Google CEO Sundar Pichai to cash in $380 million share award

It's about to rain money on Google CEO Sundar Pichai this week. According to a Bloomberg report, Pichai on Wednesday would be cash in an award of 353,939 restricted shares, which he received before a promotion in 2014 will vest.

The Bloomberg data further showed that at the end of last week, the grant was worth about $380 million, making it one of the biggest single payouts to a public firm official lately.

Sundar Pichai in 2015 had received the shares prior to his promotion to senior vice president of products a year earlier, when he took over many of co-founder Larry Page’s responsibilities.

However, it is also to be noted that the firm has not disclose Sundar Pichai's compensation for 2017.

Meanwhile, Google's parent company Alphabet has detailed how it makes decisions regarding its dozen different businesses, with India-born Sundar Pichai wielding a lot of power over the search giant, a media report has said. According to documents to the US Security and Exchange Commission (SEC), since Google blew up its corporate structure to form Alphabet in late 2015, it now separates its financials between Google and its "Other Bets".

Other Bets currently include 11 different companies, like self-driving car unit Waymo and healthcare arm Verily, CNBC reported. Late last year, the SEC asked Alphabet for specific details around how much decision-making power Alphabet CEO Larry Page has on individual Google businesses, and the different kinds of information given to Page versus president Sergey Brin and Google CEO Pichai, among other things.

Alphabet CEO Page receives regular financial information about every Alphabet company but doesn't allocate resources to individual product areas within Google or within individual Other Bets. That hands-off relations played out dramatically in the case of Nest, the company Google acquired for USD 3.2 billion in 2014. When Nest spun-out as an Alphabet unit, the two companies had no incentive to work together and ended up building similar products. Ultimately, Alphabet decided to roll Nest back into Google earlier this month.

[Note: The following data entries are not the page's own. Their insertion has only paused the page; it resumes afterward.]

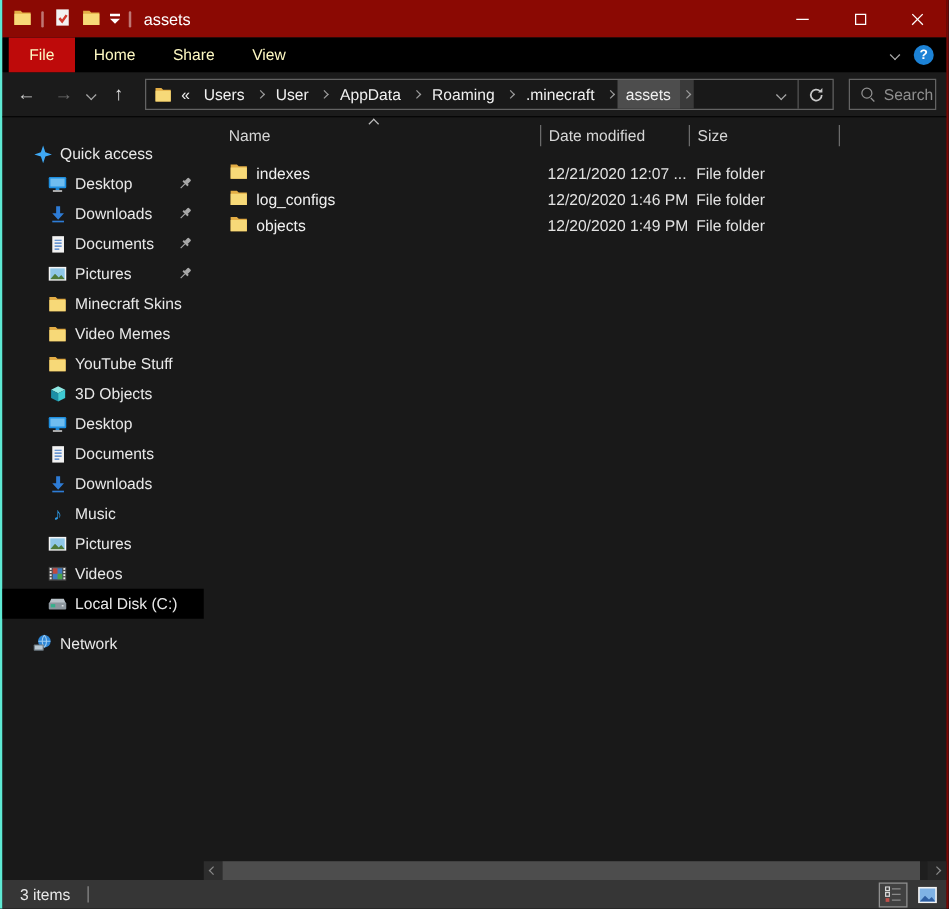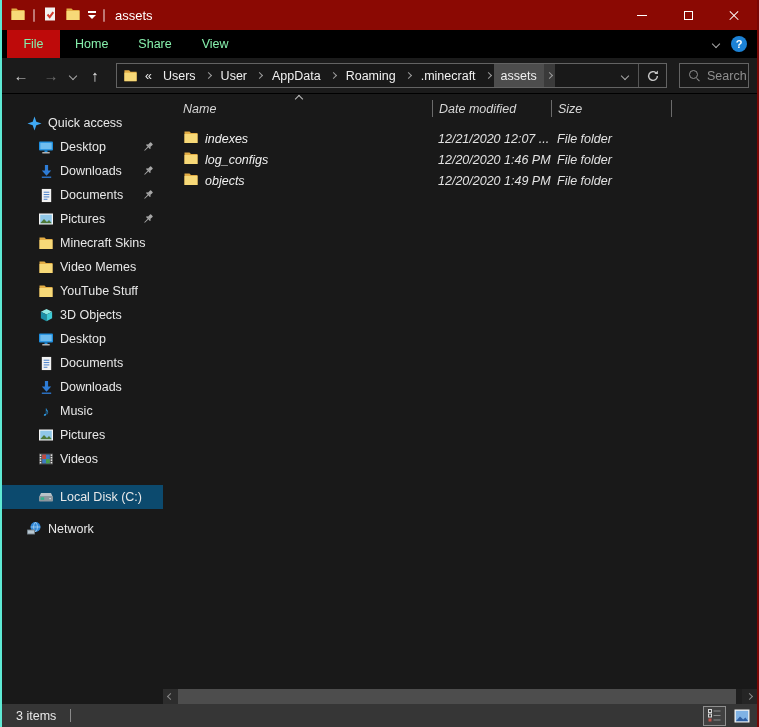--- a/index.html
+++ b/index.html
@@ -18,21 +18,21 @@
   .cap-btn { width:46px; height:30px; display:flex; align-items:center; justify-content:center; }
   .min-glyph { width:10px; height:1px; background:#fff; }
   .max-glyph { width:9px; height:9px; border:1px solid #fff; }
   .close-glyph { position:relative; width:12px; height:12px; }
   .close-glyph::before,.close-glyph::after { content:""; position:absolute; left:0; top:5.5px;
       width:12px; height:1.2px; background:#fff; }
   .close-glyph::before{ transform:rotate(45deg);} .close-glyph::after{ transform:rotate(-45deg);}
 
   
   .ribbonrow { height:28px; background:#000; display:flex; align-items:stretch; flex:0 0 auto; }
-  .tab { display:flex; align-items:center; padding:0 15px; color:#86efac; font-size:12.5px; }
+  .tab { display:flex; align-items:center; padding:0 15px; color:#fef9c3; font-size:12.5px; }
   .tab.file { background:#BE0A0A; width:53px; margin-left:5px; justify-content:center; padding:0; }
   .ribbon-right { margin-left:auto; display:flex; align-items:center; gap:12px; padding-right:10px; }
   .help-circle { width:16px; height:16px; border-radius:50%; background:#1C82D6; color:#fff;
       font-size:11px; font-weight:bold; display:flex; align-items:center; justify-content:center; }
 
   
   .navrow { height:36px; background:#1B1B1B; display:flex; align-items:center; gap:4px;
             padding:0 8px 0 6px; border-bottom:1px solid #000; flex:0 0 auto; }
   .nav-btn { width:26px; text-align:center; font-size:15px; color:#CFCFCF; }
   .nav-btn.disabled { color:#6E6E6E; }
@@ -59,27 +59,27 @@
 
   
   .main { flex:1; display:flex; min-height:0; background:#191919; }
 
   
   .sidebar { width:161px; flex:0 0 auto; padding-top:17px; position:relative; }
   .side-item { height:24px; display:flex; align-items:center; gap:6px; position:relative; }
   .side-item.lvl0 { padding-left:24px; }
   .side-item.lvl1 { padding-left:36px; }
   .side-item.gap { margin-top:8px; }
-  .side-item.selected { background:#0c4a6e;margin-top:14px; }
+  .side-item.selected { background:#000000; }
   .side-item .ic { width:16px; height:16px; flex:0 0 auto; display:flex; align-items:center; justify-content:center; }
   .pin { position:absolute; right:9px; top:6px; }
   .note-glyph { color:#2E9BE6; font-size:14px; line-height:1; }
 
   
-  .content { flex:1; display:flex; flex-direction:column; position:relative; min-width:0;font-style:italic; }
+  .content { flex:1; display:flex; flex-direction:column; position:relative; min-width:0; }
   .colheaders { height:29px; display:grid; grid-template-columns:270px 119px 120px 81px;
                 align-items:center; color:#D6D6D6; position:relative; flex:0 0 auto; }
   .colheaders .hcell { position:relative; height:100%; display:flex; align-items:center; }
   .hcell.name { padding-left:20px; }
   .hcell.date,.hcell.type,.hcell.size { padding-left:6px; }
   .hcell::after { content:""; position:absolute; right:0; top:6px; height:17px; width:1px; background:#6B6B6B; }
   .sort-caret { position:absolute; left:133px; top:2px; width:6px; height:6px;
       border-top:1.6px solid #BEBEBE; border-left:1.6px solid #BEBEBE; transform:rotate(45deg); }
   .rows { padding-top:5px; }
   .frow { height:21px; display:grid; grid-template-columns:270px 119px 120px 81px; align-items:center; }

Pichai, 45, also does not have authority over Alphabet's overall resource allocation to Google. He has no authority over parent company's "Other Bets" nor has any decision-making power over them despite the search giant counted for all of Alphabet's profit and more than 98 per cent of its revenue in its last quarter. But Pichai has a lot of power over Google, the report said. He receives weekly and quarterly reports which include individual financial information for Google product areas, including YouTube, advertising, and hardware, and include operating results, capital expenditures, and headcount for Google as a whole.